Within commerce, Publicis is also expanding data on multi-touch attributes, said Paul Williams, head of commerce product strategy at Publicis. Williams said the agency is partnering with Amazon’s ad tech team to build a joint product with the aim to measure multi-touch attribution, which has ebbed and flowed in interest over recent years, but again seems to be gaining client interest.
“[Clients] started thinking more holistically about investing in different channels and how to media-mix and model out how commerce plays a role against some of these other markets, familiar channels that they’ve been running media against,” Williams said. “There’s a lot of the original kind of performance marketing lanes of social search and programmatic that are starting to leak into the commerce space.”
For example, Amazon by default gives all the credit to the last touchpoint from a user, so a sponsored product ad gets 100% of the attribution. But Amazon and Publicis are now “infusing different data sets” (such as from Amazon Marketing Cloud), to split the sale credit across multiple touchpoints, Williams explained. This means marketers can ultimately get a better sense of upper- versus lower-funnel performance.
“So kind of just one example of how we’re really trying to dial into some of the more advanced KPIs we’re getting asked from clients,” Williams said.
Lanzi added, “I think we’re seeing more pressure from clients related to retail media — big players asking for more and more dollars, who don’t have more and more dollars to spend. So they’re very much interrogating what this looks like from a measurement standpoint.”
Bringing together new and old data
Michael Solomon, COO of PHD USA, part of Omnicom Media Group, also said he sees retail media influencing the KPIs that clients seek. Solomon agreed that there is a desire to move beyond ROAS and media mix modeling (or MMM) data. There are more advanced tools and a plethora of data available, which enhance the way agencies can collect and report measurement.
The KPI evolution also varies based on how a client uses data in their organization. “There’s a lot of clients or a lot of different kinds of journeys in the sense of how they use data inside of their organization. But you are seeing some of those walls and some of those silos [break down],” Solomon added.
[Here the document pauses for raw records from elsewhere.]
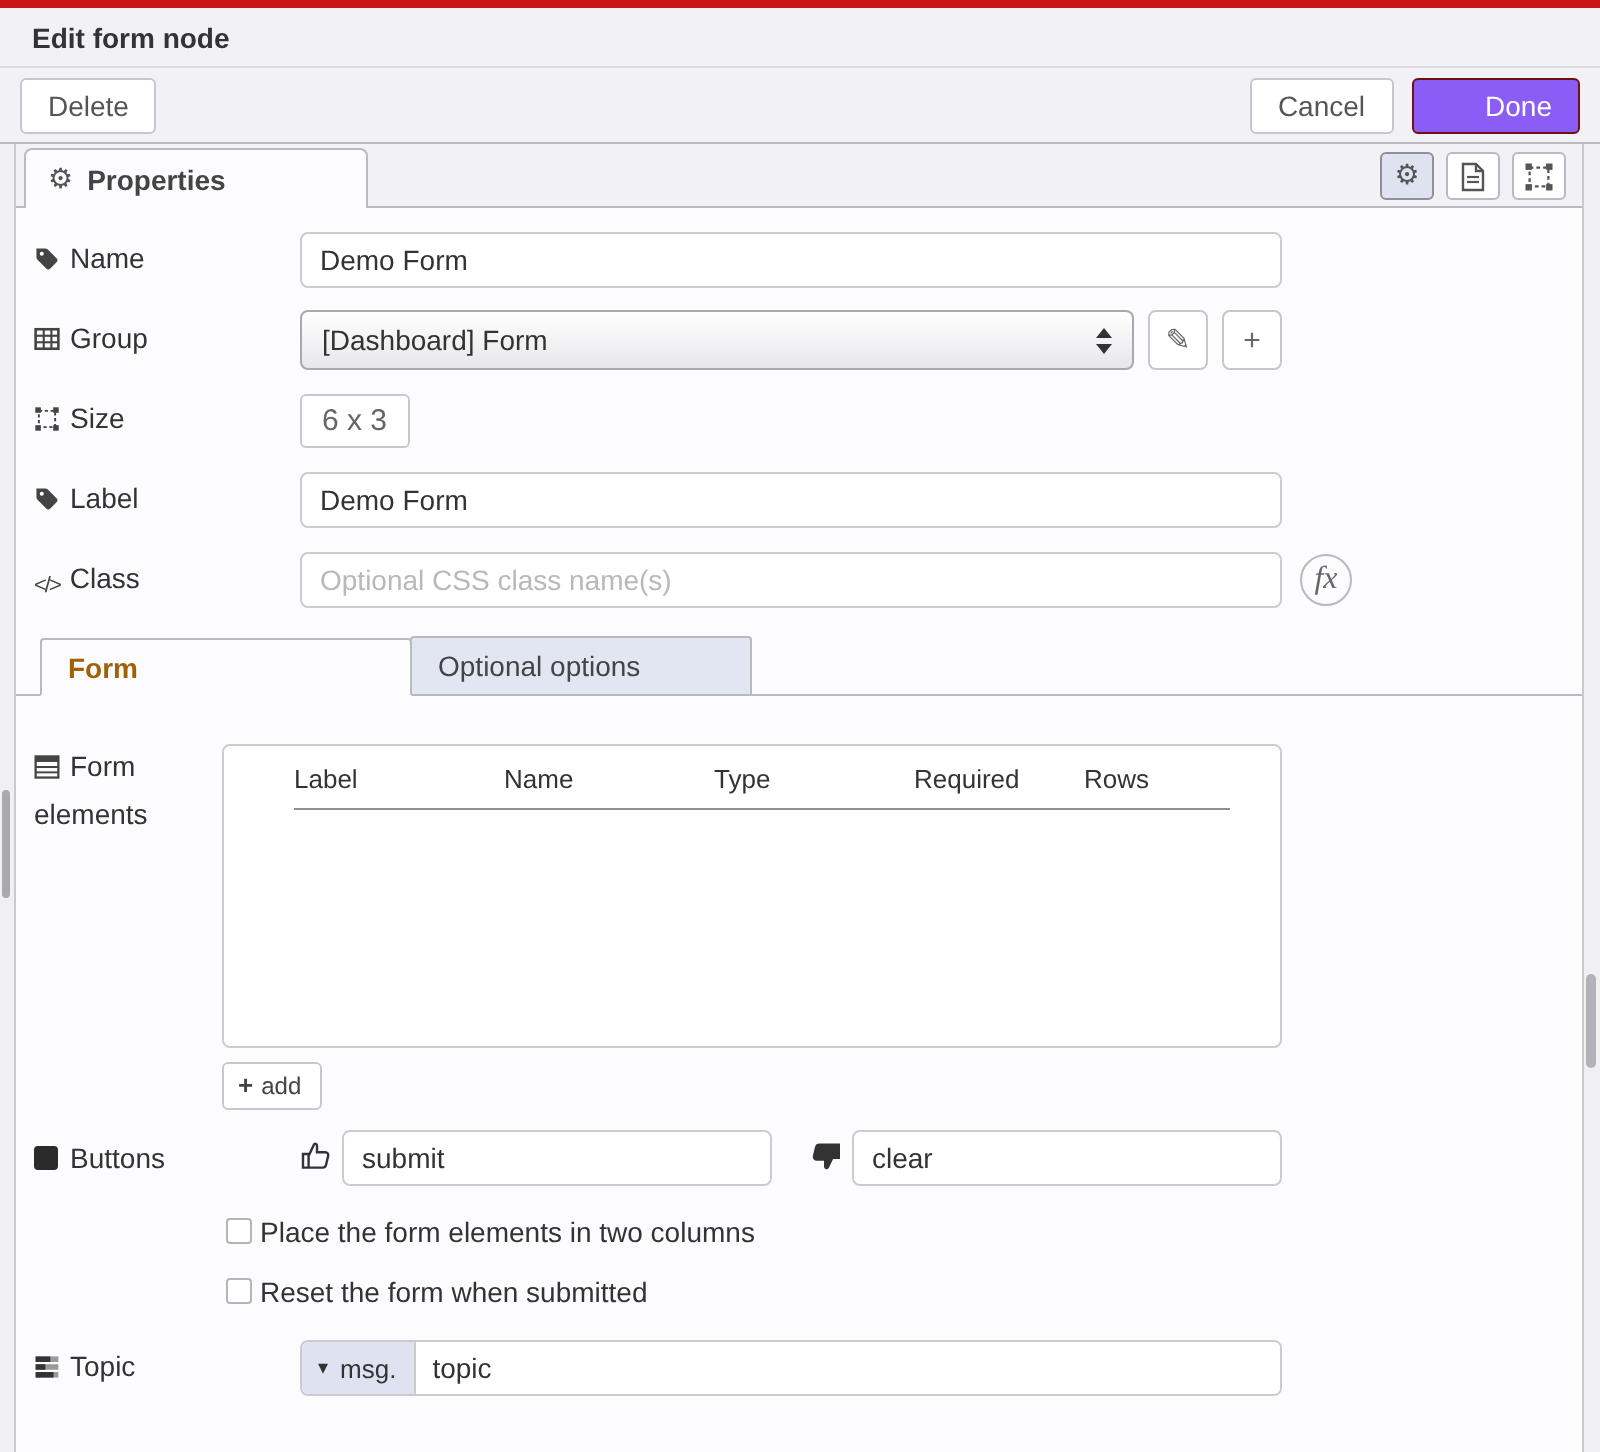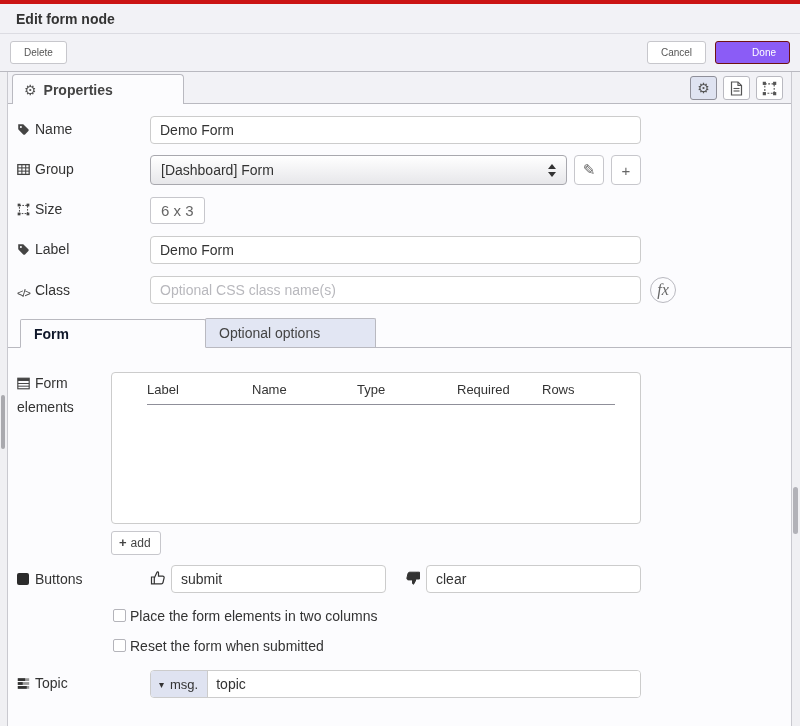--- a/index.html
+++ b/index.html
@@ -15,7 +15,7 @@
   .action-bar { height:38px; background:#f2f2f6; border-bottom:1px solid #b9b9c0;
                 display:flex; align-items:center; padding:0 10px; }
   .btn { background:#fff; border:1px solid #c7c7cc; border-radius:3px; color:#555;
-         font-size:10px; padding:5px 13px; font-family:inherit; cursor:pointer; }
+         font-size:14px; padding:5px 13px; font-family:inherit; cursor:pointer; }
   .btn-done { background:#8b5cf6; border:1px solid #6e1212; color:#fff; margin-left:9px;padding-left:36px; }
   .spacer { flex:1; }
 

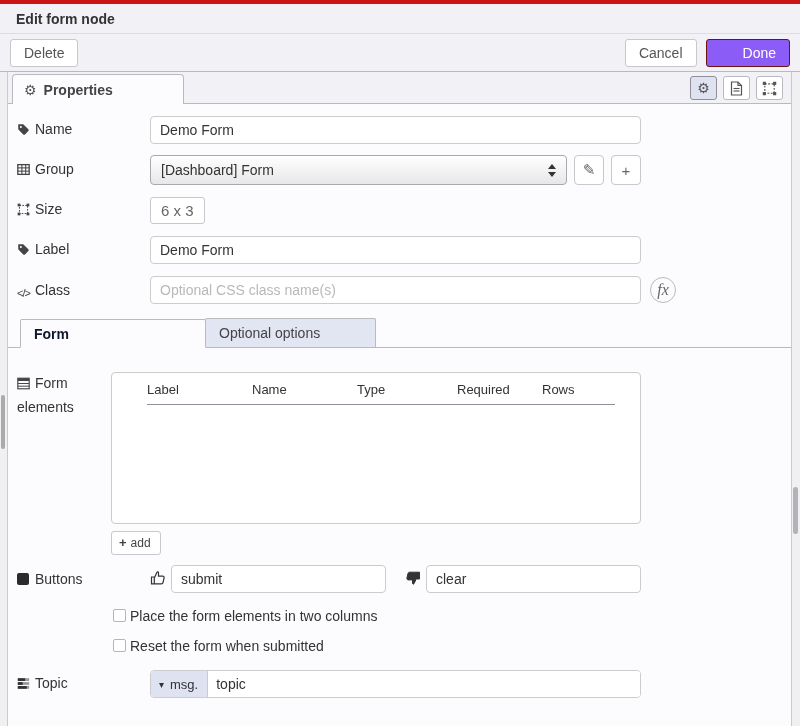--- a/index.html
+++ b/index.html
@@ -67,7 +67,7 @@
   .subtab { position:absolute; height:29px; display:flex; align-items:center; padding-left:13px;
             border:1px solid #b9b9c0; border-radius:2px 2px 0 0; cursor:pointer; }
   .subtab.active { left:12px; bottom:-1px; width:186px; background:#fcfcfe; border-bottom:1px solid #fcfcfe;
-                   font-weight:bold; color:#0f172a; }
+                   font-weight:bold; color:#a16207; }
   .subtab.inactive { left:197px; bottom:0; width:171px; background:#e2e6f3; border-bottom:none; color:#444; }
 
   .fe-row { display:flex; margin-top:24px; }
There is a move toward this holistic data, including marketing and performance analytics and other consumer data in other parts of an organization, that together paint a richer picture of the business outcomes. As Solomon noted, “It’s all data that’s existed, but you now have the stitching of it starting to really come together.”
David Matathia, head of strategy at independent media agency Fitzco, noted that recent years have also brought about a shift from focusing on performance metrics during the pandemic to reprioritizing some previous metrics, such as brand awareness and attributes.
“In 2023, everyone that spent the last couple of years really rotating towards performance marketing, this need to drive demand coming out of the pandemic between isolation and supply chain issues and business drying up,” Matathia said. “Everyone just went after the next most efficient buyer and shopper I can find.”
Matathia said recently Fitzco has seen more refocusing on top-of-funnel measurement, with client discussions going back to measuring brand awareness metrics.
“How are just good old-fashioned awareness metrics moving?” Matathia said. “It’s not necessarily that the metrics are new. I just think it’s a refocus and a reprioritization on some of the more traditional brand metrics that people have lost sight of, in a time when they were so focused on the bottom part of the funnel.”